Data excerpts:
------------------------------------------------------------------------
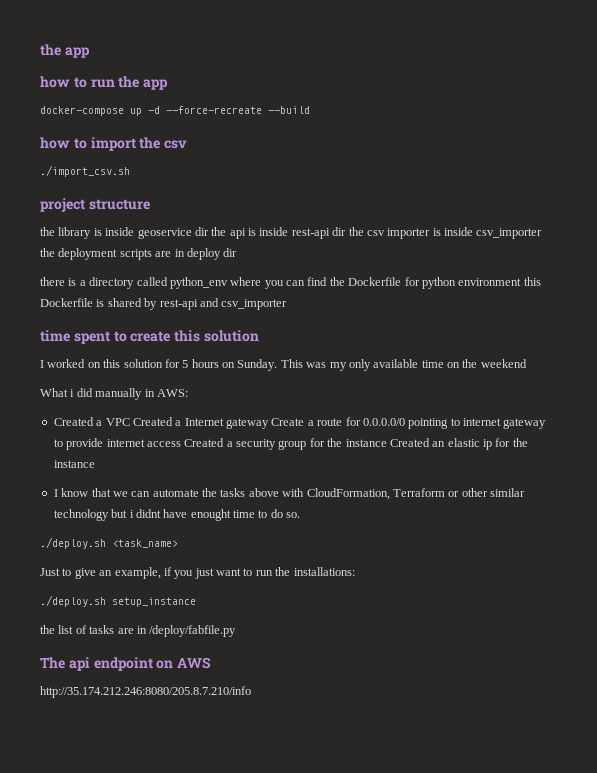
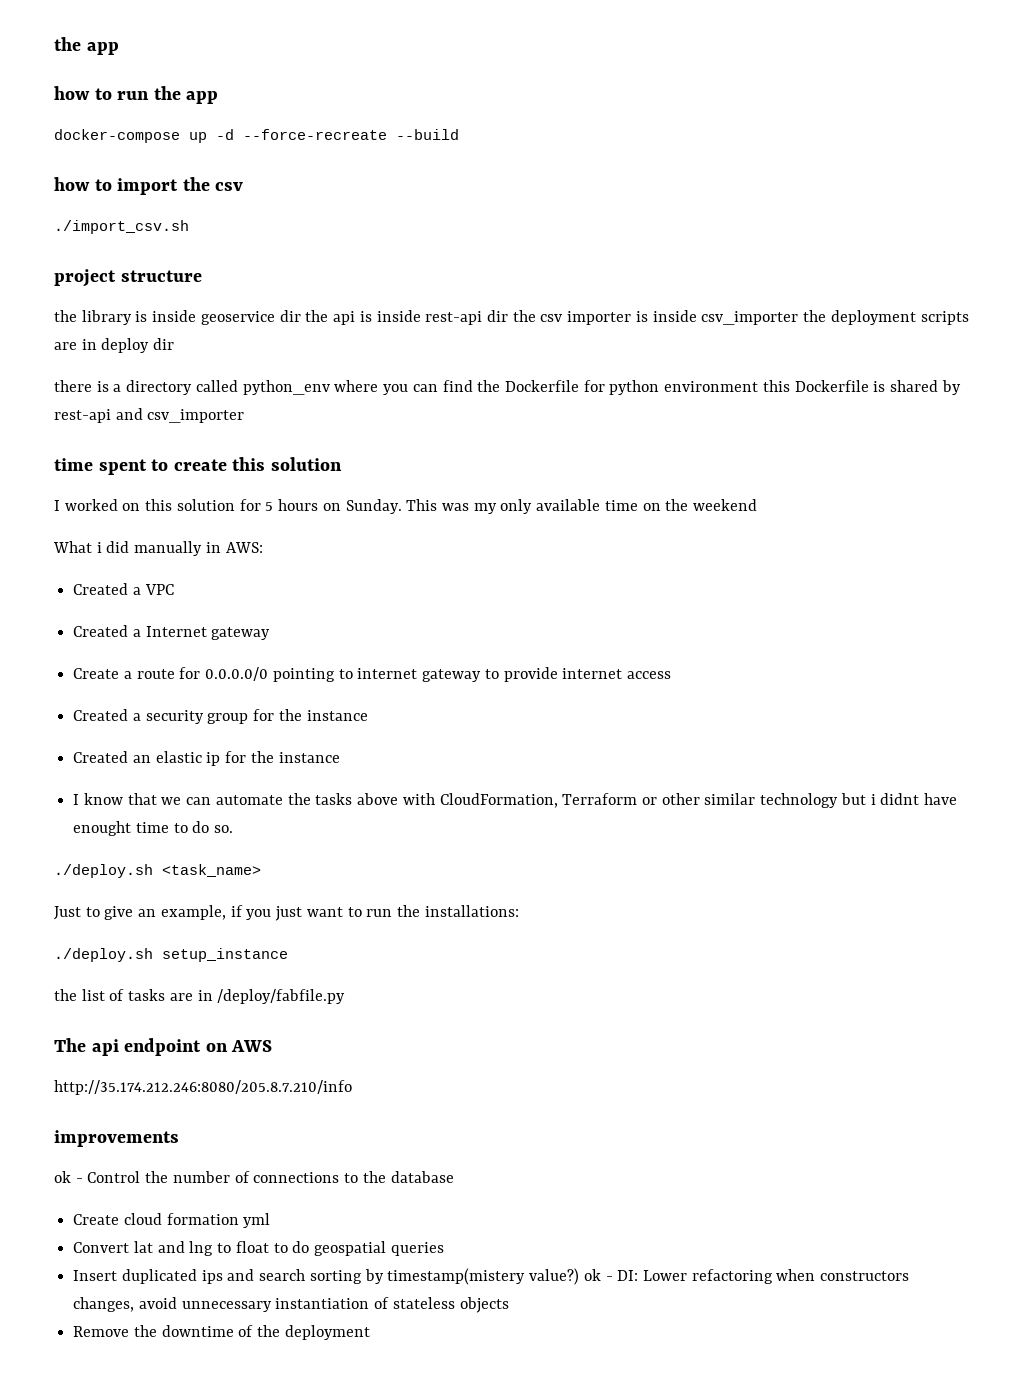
(130, 422) none -> (174, 589) //
(269, 423) none -> (271, 633) //
(181, 444) none -> (671, 675) //
(387, 443) none -> (368, 715) //
(251, 692) none -> [54,1130,179,1147] [54,1171,454,1183] [73,1213,271,1228] [73,1241,444,1256] [73,1268,910,1285] [73,1297,509,1313] [73,1325,370,1340] // improvements // ok - Control the number of connections to the database // Create cloud formation yml // Convert lat and lng to float to do geospatial queries // Insert duplicated ips and search sorting by timestamp(mistery value?) ok - DI: Lower refactoring when constructors changes, avoid unnecessary instantiation of stateless objects // Remove the downtime of the deployment

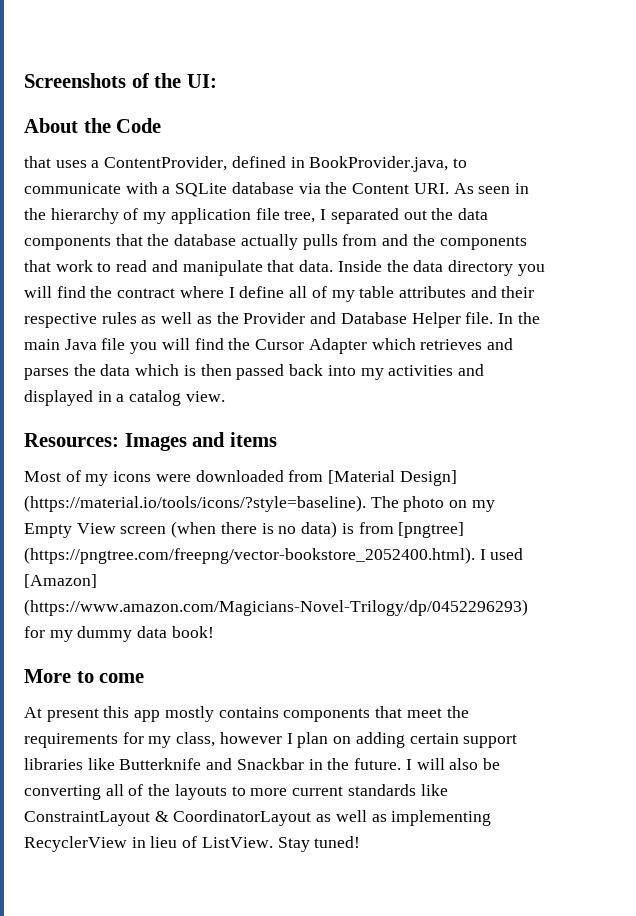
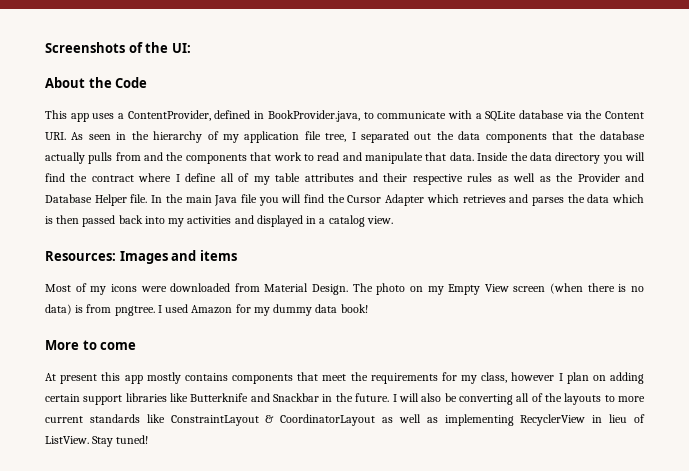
[24,156,51,168] that -> [45,110,89,122] This app
[328,470,457,486] [24,495,366,512] [Material Design] (https://material.io/tools/icons/?style=baseline). -> [264,283,349,295] Material Design.
[398,522,465,538] [24,547,524,564] [24,574,97,588] [24,599,528,616] [pngtree] (https://pngtree.com/freepng/vector-bookstore_2052400.html). I used [Amazon] (https://www.amazon.com/Magicians-Novel-Trilogy/dp/0452296293) -> [114,304,233,316] pngtree. I used Amazon

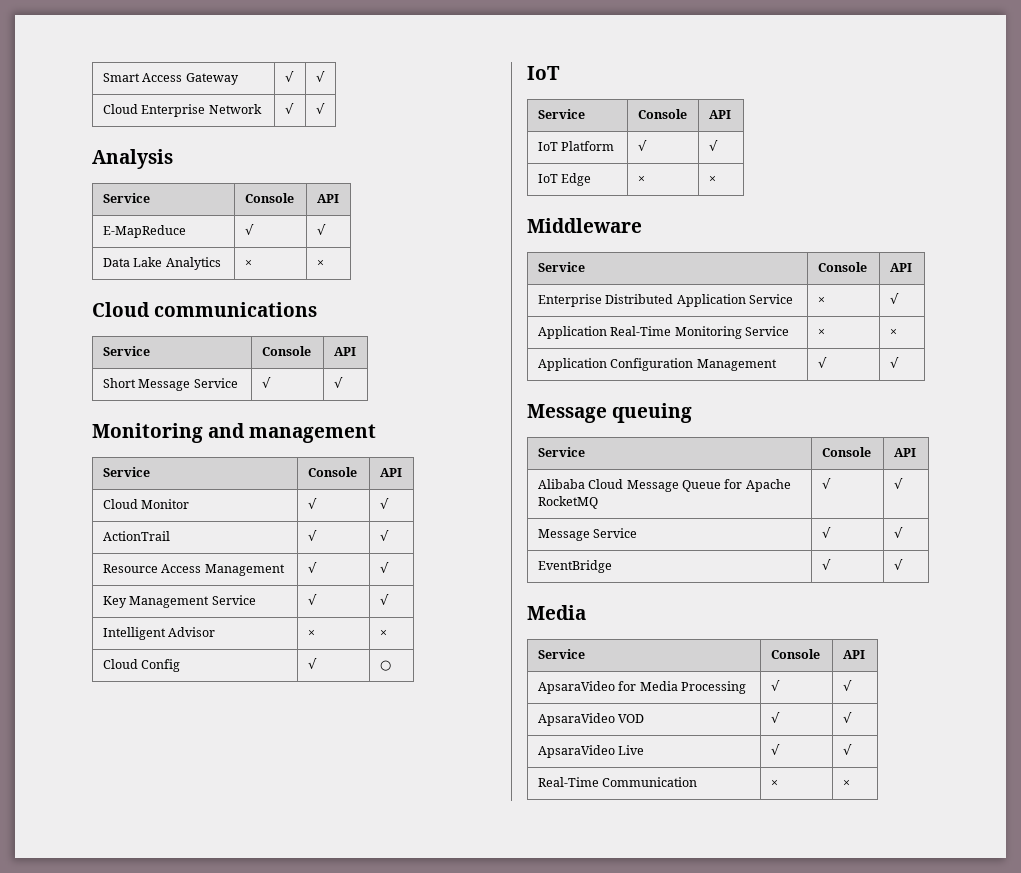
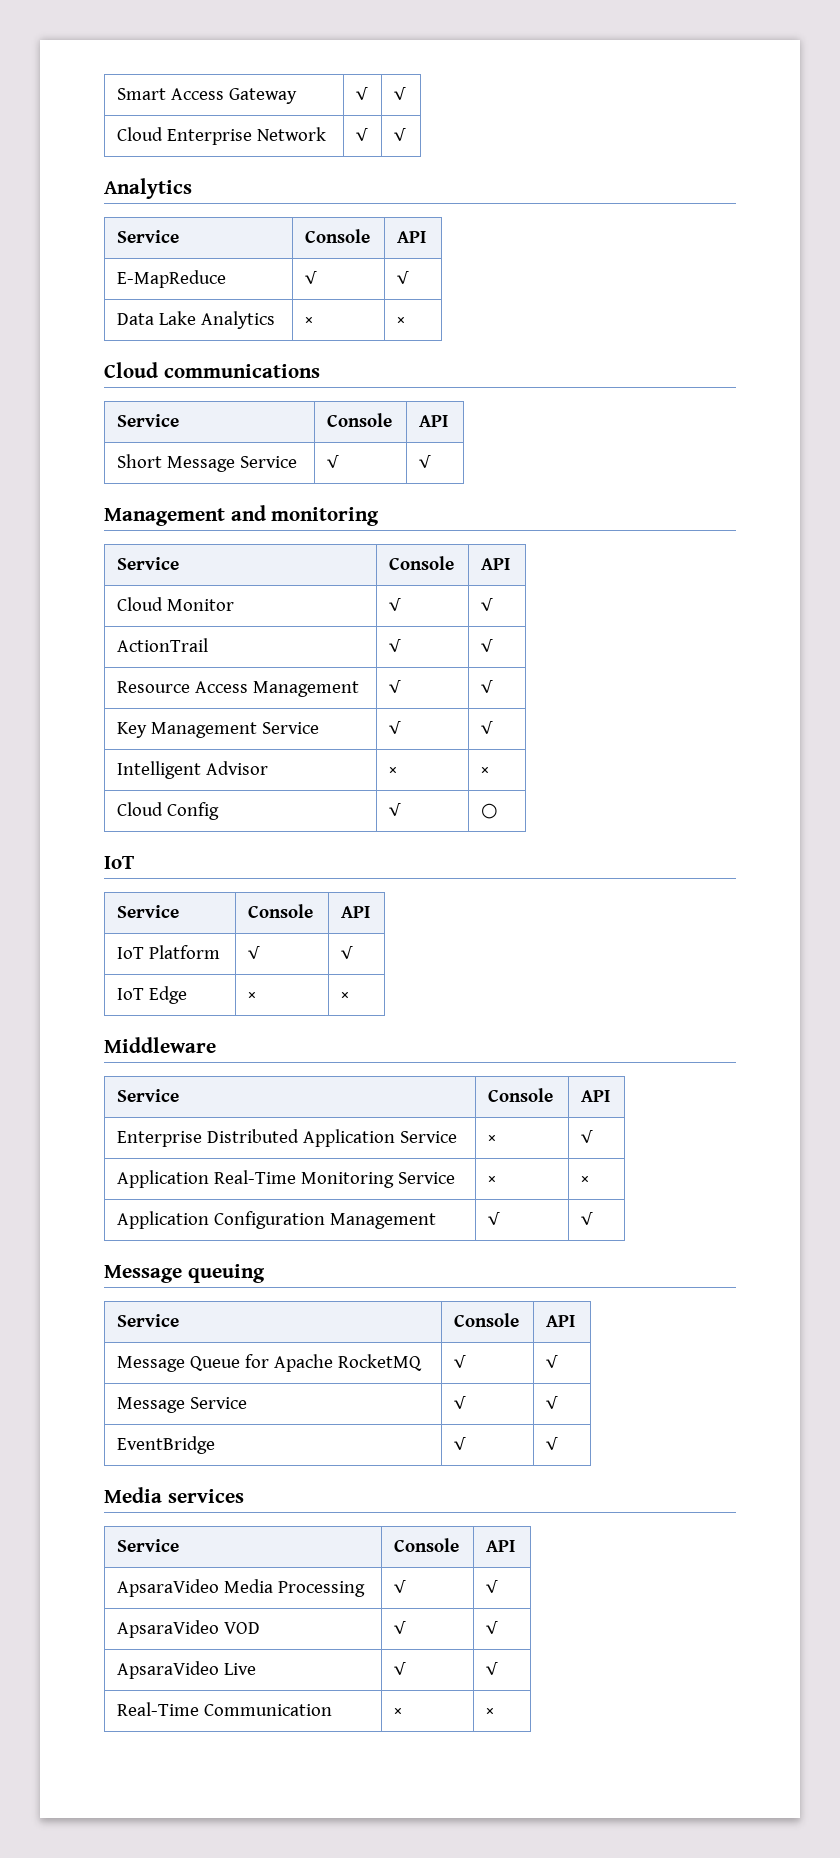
[92,149,173,169] Analysis -> [104,178,192,199] Analytics
[92,423,377,443] Monitoring and management -> [104,505,380,526] Management and monitoring
[537,479,624,489] Alibaba Cloud -> (576, 1321) none
(586, 612) none -> [167,1489,244,1503] services
[618,681,637,691] for -> (220, 1588) none

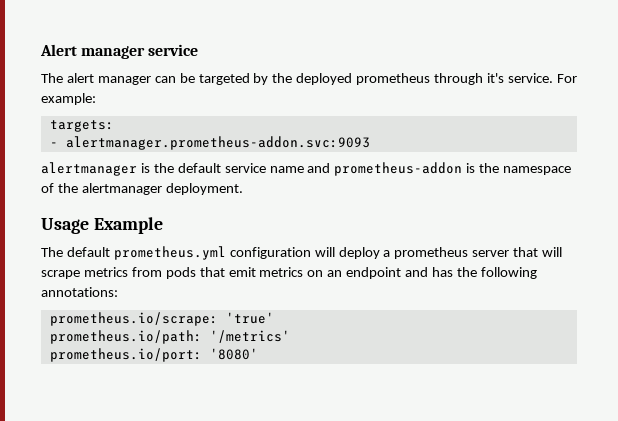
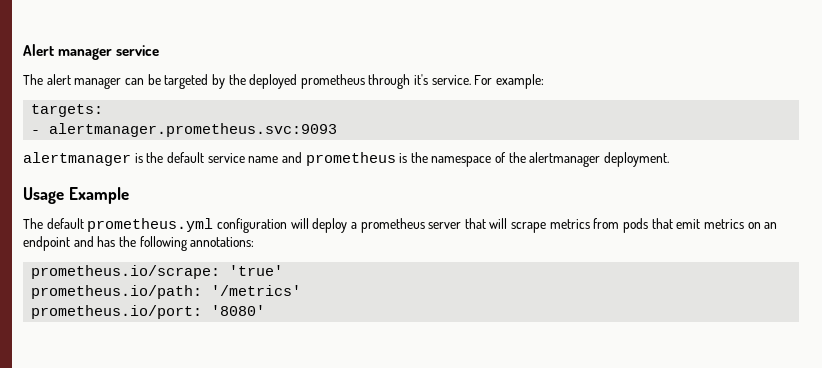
[65,136,370,150] alertmanager.prometheus-addon.svc:9093 -> [49,123,338,137] alertmanager.prometheus.svc:9093
[334,162,463,176] prometheus-addon -> [305,152,396,166] prometheus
------------------------------------------------------------------------
Required work: In how many lines above does the word "none" appear? Answer with only the number.

Written reply: 8